Female employees are more concerned than male employees regarding their health and wellbeing.
This is according to GRiD, the industry body for the group risk sector which found that women are more concerned about stress and anxiety relating to overworking, the uncertainty of the future, worries about their finances and living with long-term illnesses.
The research found that 21 per cent of women vs 18 per cent of men feel stress or anxiety due to the pressures of the job or overworking. Also, 18 per cent of women vs 14 per cent of men are worried about their finances and debt and 14 per cent of women compared to 8 per cent of men are suffering from stress and anxiety due to living with a long-term health issue.
Men were slightly more concerned about how their job impacts their home life with 14 per cent of men vs 12 per cent of women. However, men and women were equally worried about their general lack of fitness due to their job.

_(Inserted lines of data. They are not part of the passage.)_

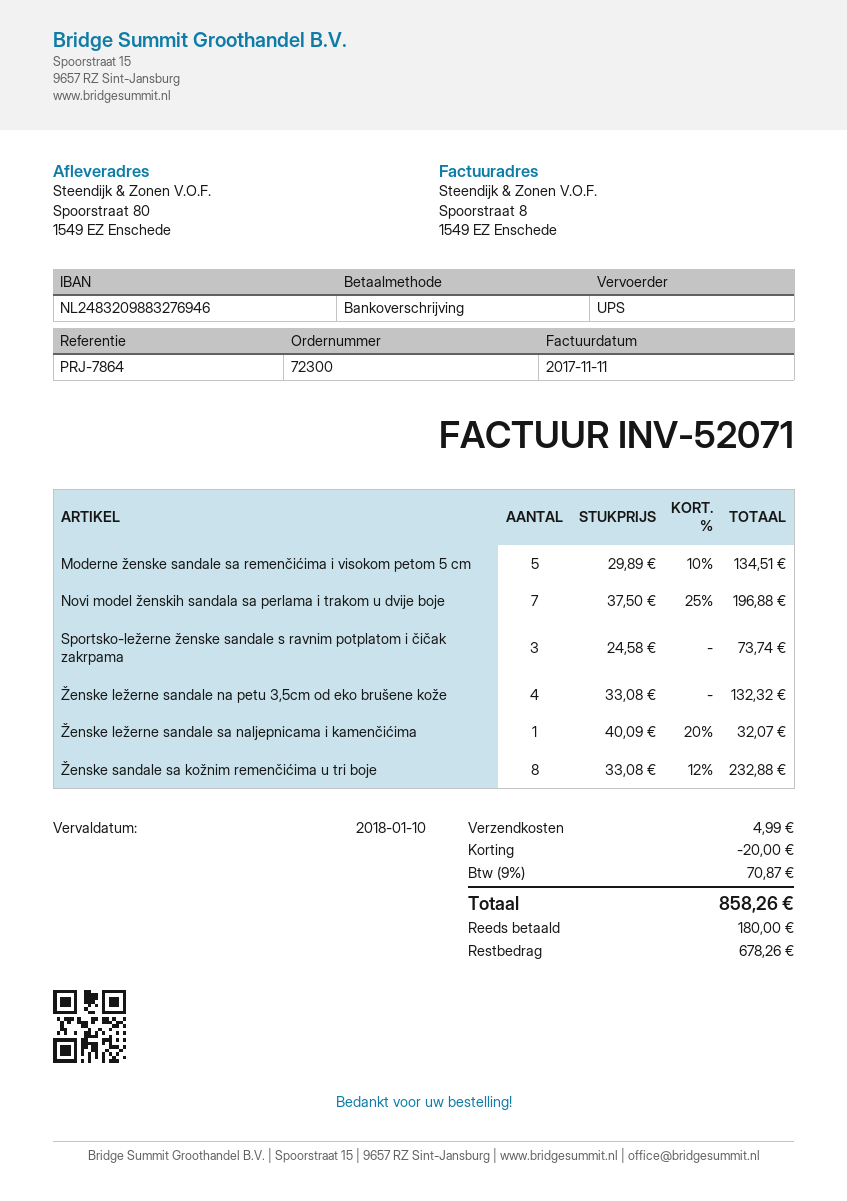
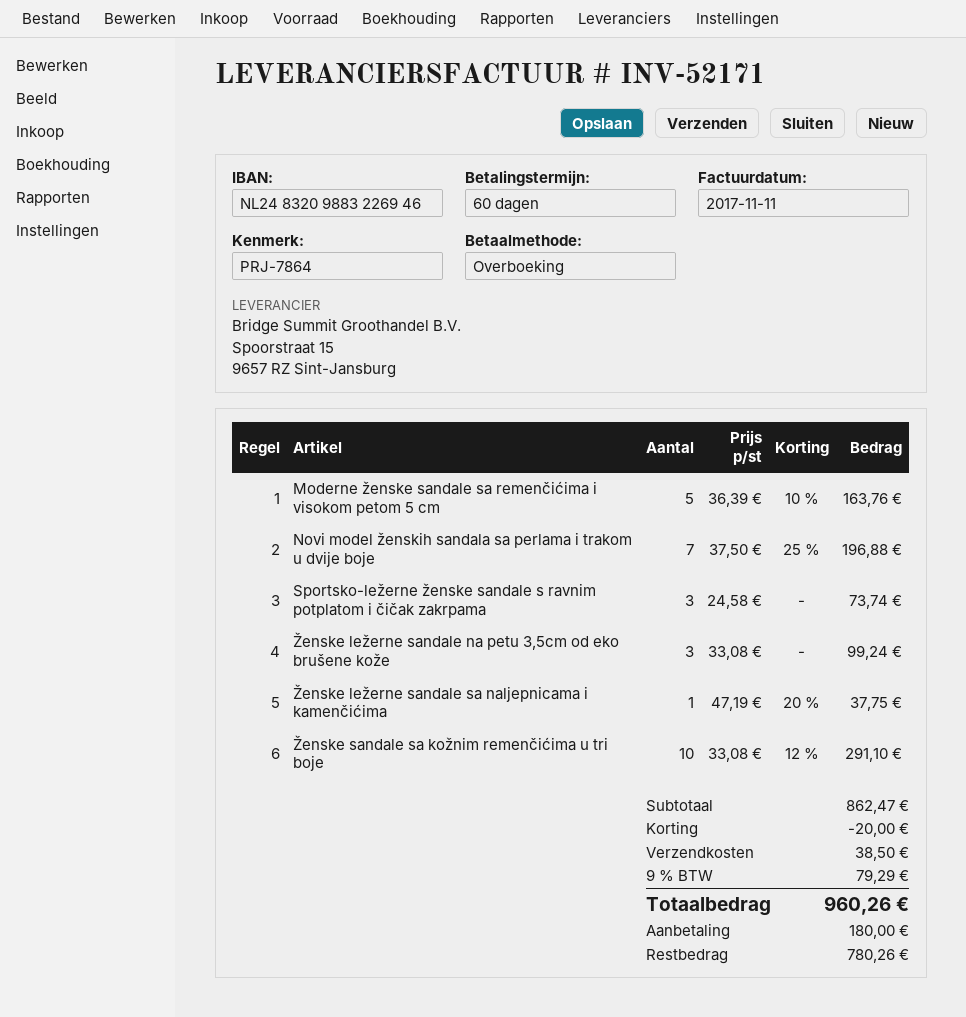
invoice number: INV-52071 -> INV-52171
bank account: NL2483209883276946 -> NL2483209883226946
Moderne ženske sandale sa remenčićima i visokom petom 5 cm: 5 x 29.89 - 10% = 134.51 -> 5 x 36.39 - 10% = 163.76
Ženske ležerne sandale na petu 3,5cm od eko brušene kože: 4 x 33.08 = 132.32 -> 3 x 33.08 = 99.24
Ženske ležerne sandale sa naljepnicama i kamenčićima: 1 x 40.09 - 20% = 32.07 -> 1 x 47.19 - 20% = 37.75
Ženske sandale sa kožnim remenčićima u tri boje: 8 x 33.08 - 12% = 232.88 -> 10 x 33.08 - 12% = 291.10
shipping: 4.99 -> 38.50
tax: 9% = 70.87 -> 9% = 79.29
total: 858.26 -> 960.26
balance: 678.26 -> 780.26

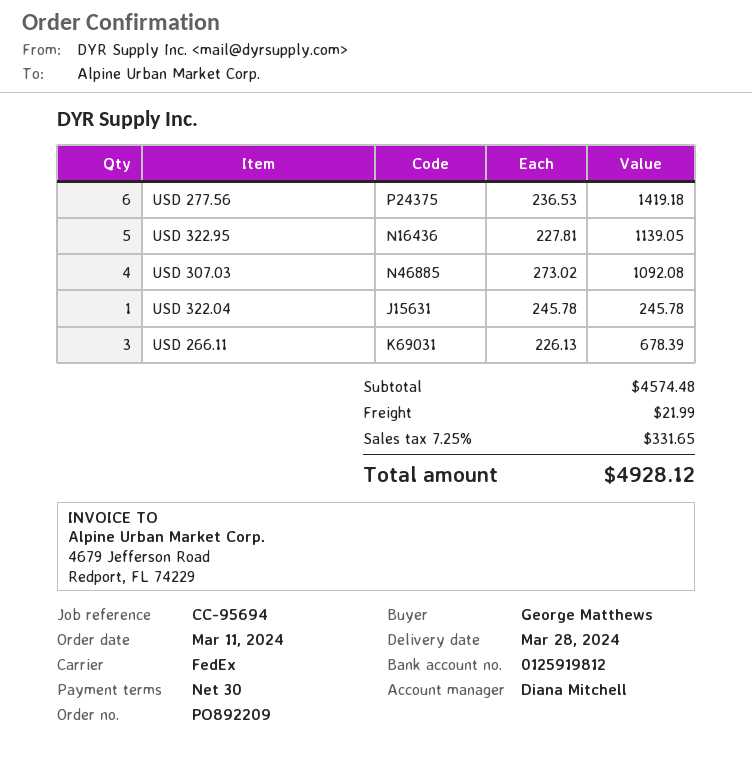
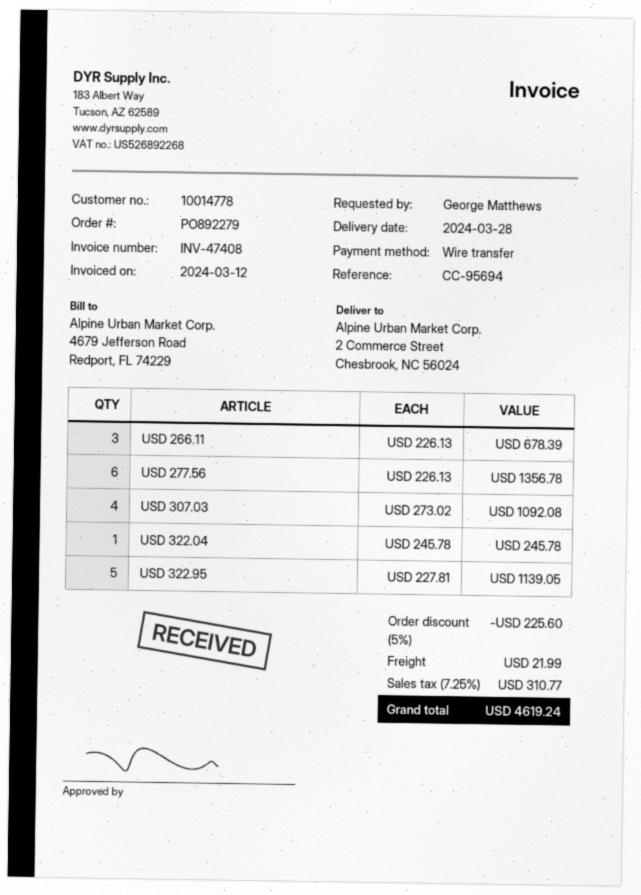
order number: PO892209 -> PO892279
USD 277.56: 6 x 236.53 = 1419.18 -> 6 x 226.13 = 1356.78
discount: none -> 5% = 225.60
tax: 7.25% = 331.65 -> 7.25% = 310.77
total: 4928.12 -> 4619.24

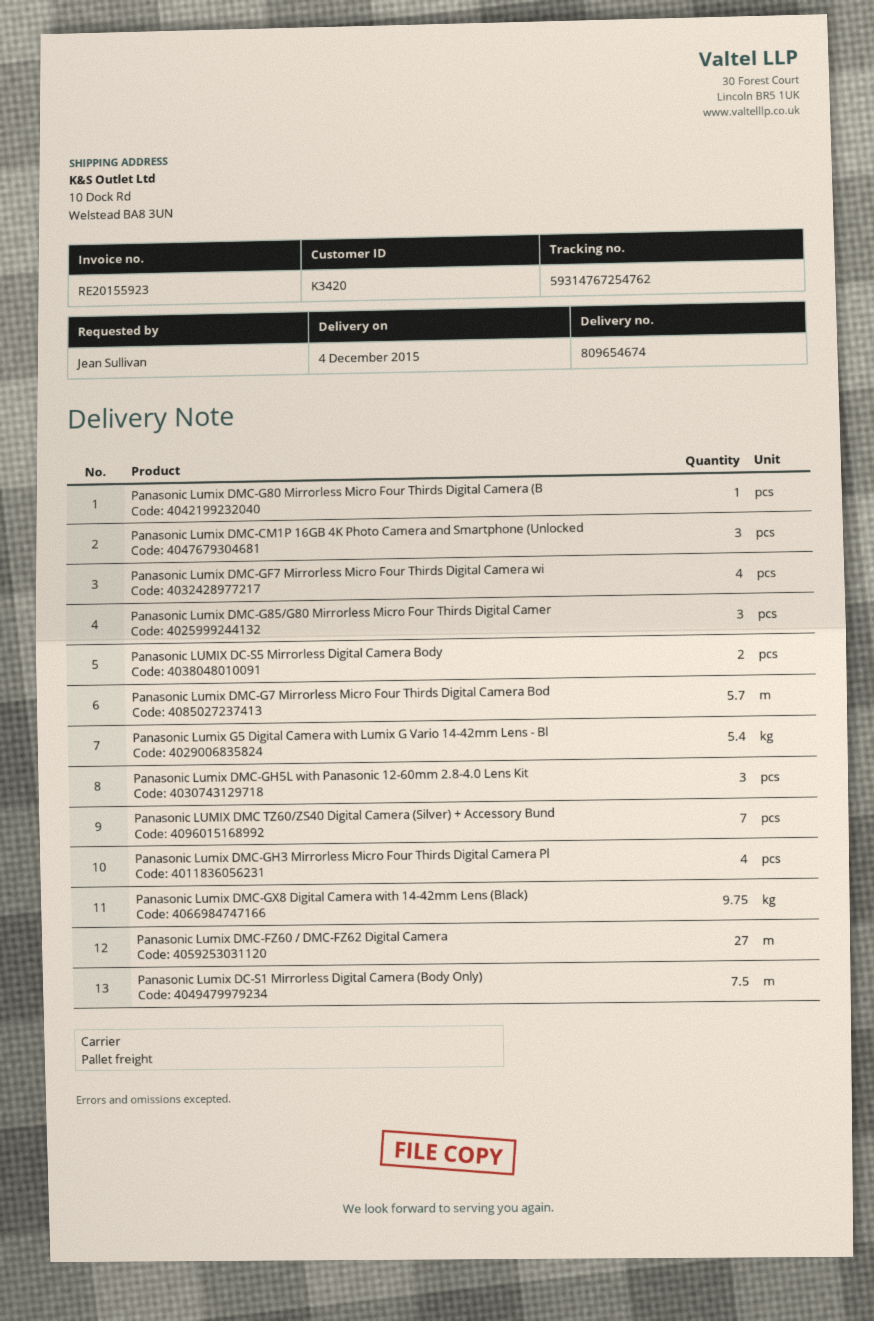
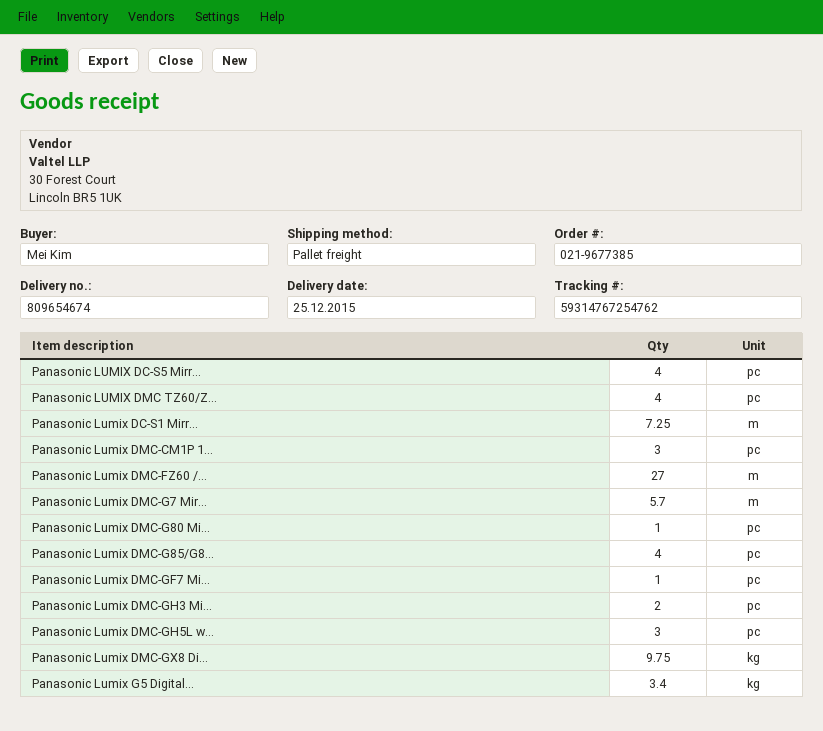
delivery date: 2015-12-04 -> 2015-12-25
ordered by: Jean Sullivan -> Mei Kim
Panasonic Lumix DMC-GF7 Mirrorless Micro Four Thirds Digital Camera wi: 4 -> 1
Panasonic Lumix DMC-G85/G80 Mirrorless Micro Four Thirds Digital Camer: 3 -> 4
Panasonic LUMIX DC-S5 Mirrorless Digital Camera Body: 2 -> 4
Panasonic Lumix G5 Digital Camera with Lumix G Vario 14-42mm Lens - Bl: 5.4 -> 3.4
Panasonic LUMIX DMC TZ60/ZS40 Digital Camera (Silver) + Accessory Bund: 7 -> 4
Panasonic Lumix DMC-GH3 Mirrorless Micro Four Thirds Digital Camera Pl: 4 -> 2
Panasonic Lumix DC-S1 Mirrorless Digital Camera (Body Only): 7.5 -> 7.25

I’m sure that these results will surprise some employers and challenge the stereotypes that can be associated with gender in the workplace, for instance with women being more concerned about finances than men, and men more concerned than women about issues relating to home life. With that in mind, it’s hugely important that employers do not make assumptions about the health and wellbeing needs of their workforce on gender, or of course, any other basis.
Changes in the law and workplace practices, such as shared parental leave, mean that work and home life are becoming much more balanced across both genders, and that needs to be reflected in the employee benefits that are offered to all staff.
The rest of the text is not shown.